BEGIN DATASET ENTRIES
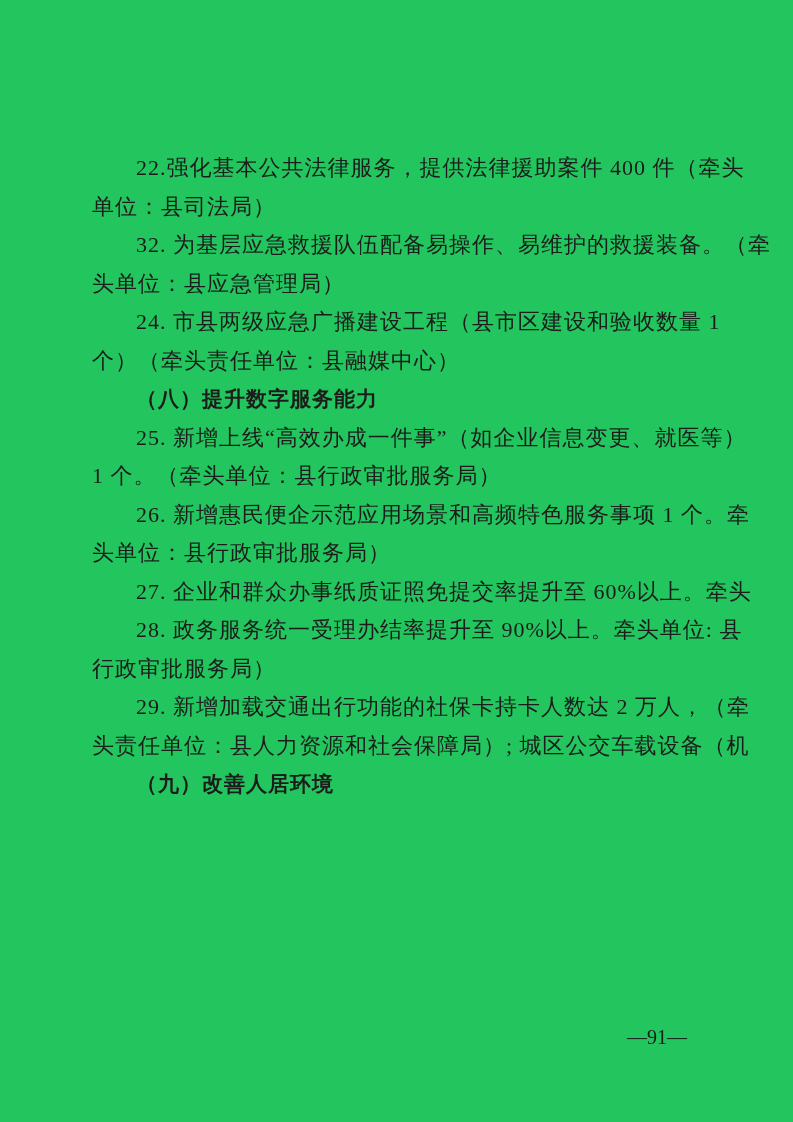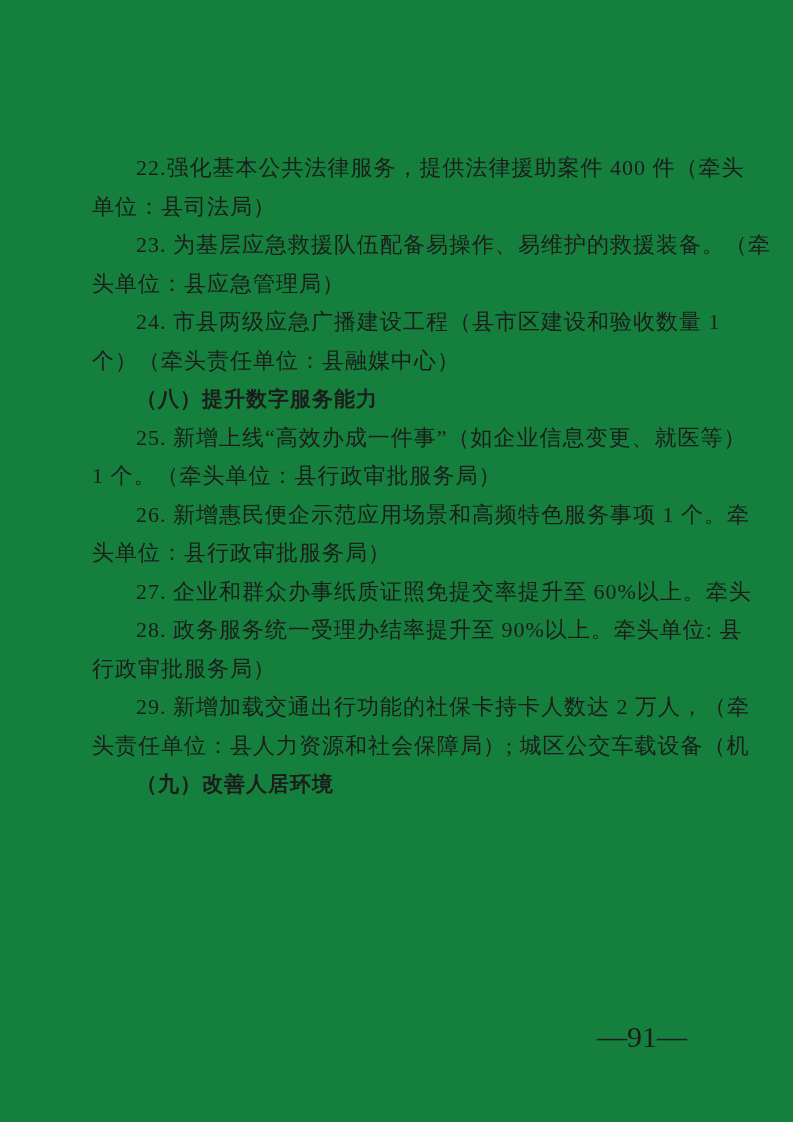--- a/index.html
+++ b/index.html
@@ -11,7 +11,7 @@
     position: relative;
     width: 793px;
     height: 1122px;
-    background: #15803d;
+    background: #22c55e;
     font-family: "Liberation Serif", "DejaVu Serif", serif;
     color: #1c1c1c;
     overflow: hidden;

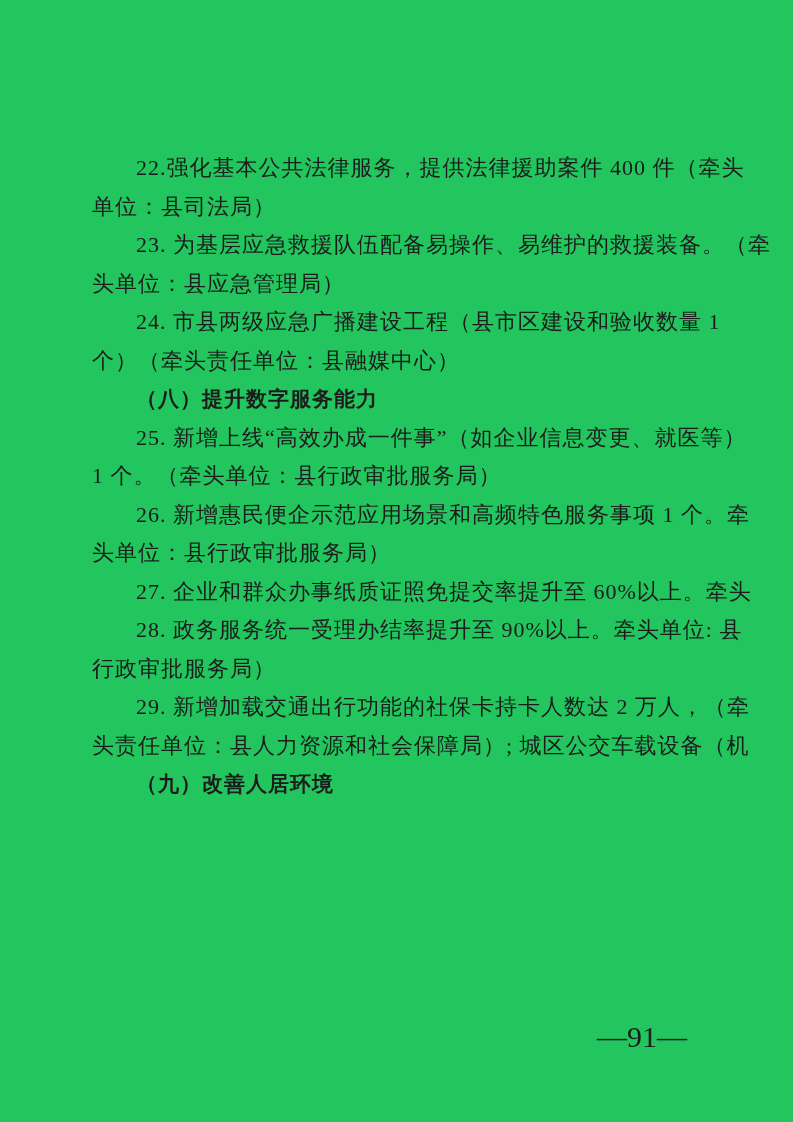--- a/index.html
+++ b/index.html
@@ -59,7 +59,7 @@
         <div class="line">单位：县司法局）</div>
       </div>
       <div class="paragraph">
-        <div class="line first">23. 为基层应急救援队伍配备易操作、易维护的救援装备。（牵</div>
+        <div class="line first">32. 为基层应急救援队伍配备易操作、易维护的救援装备。（牵</div>
         <div class="line">头单位：县应急管理局）</div>
       </div>
       <div class="paragraph">

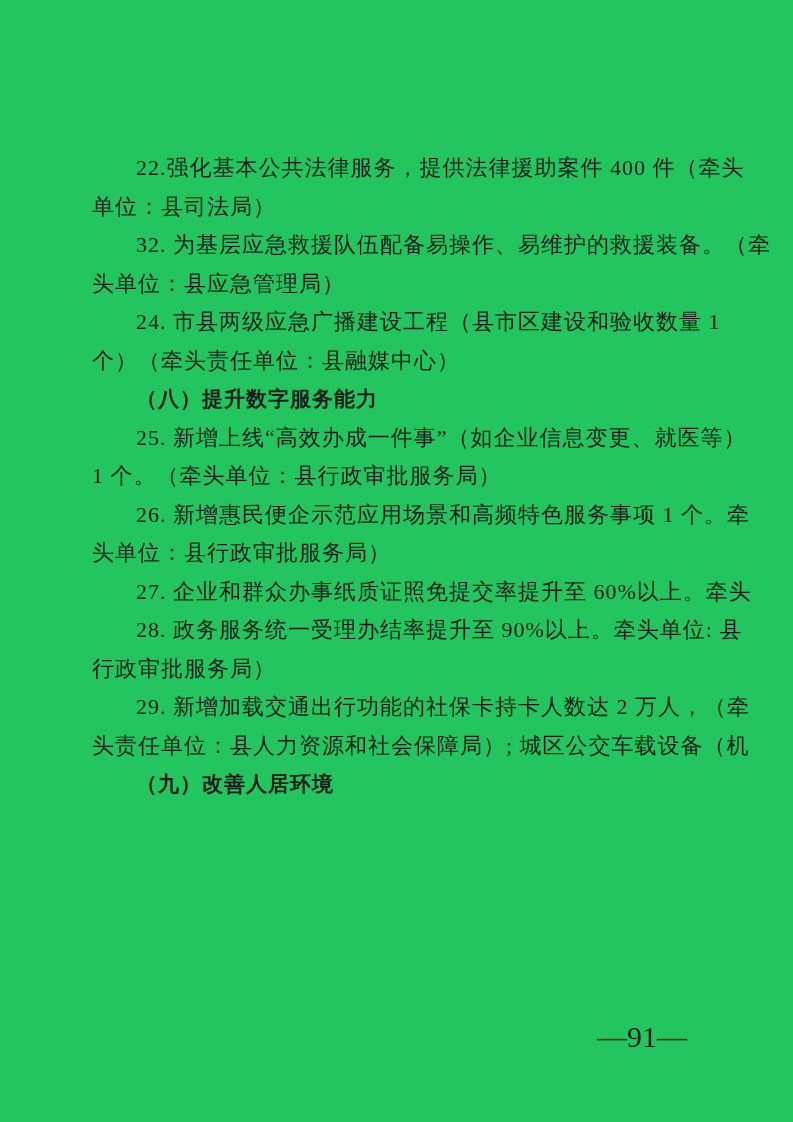--- a/index.html
+++ b/index.html
@@ -43,7 +43,7 @@
     position: absolute;
     top: 1022px;
     right: 106px;
-    font-size: 30px;
+    font-size: 20px;
     line-height: 30px;
     letter-spacing: 0;
     color: #1c1c1c;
END DATASET ENTRIES
In the records above, find every line containing the word "first" and show it.

-        <div class="line first">23. 为基层应急救援队伍配备易操作、易维护的救援装备。（牵</div>
+        <div class="line first">32. 为基层应急救援队伍配备易操作、易维护的救援装备。（牵</div>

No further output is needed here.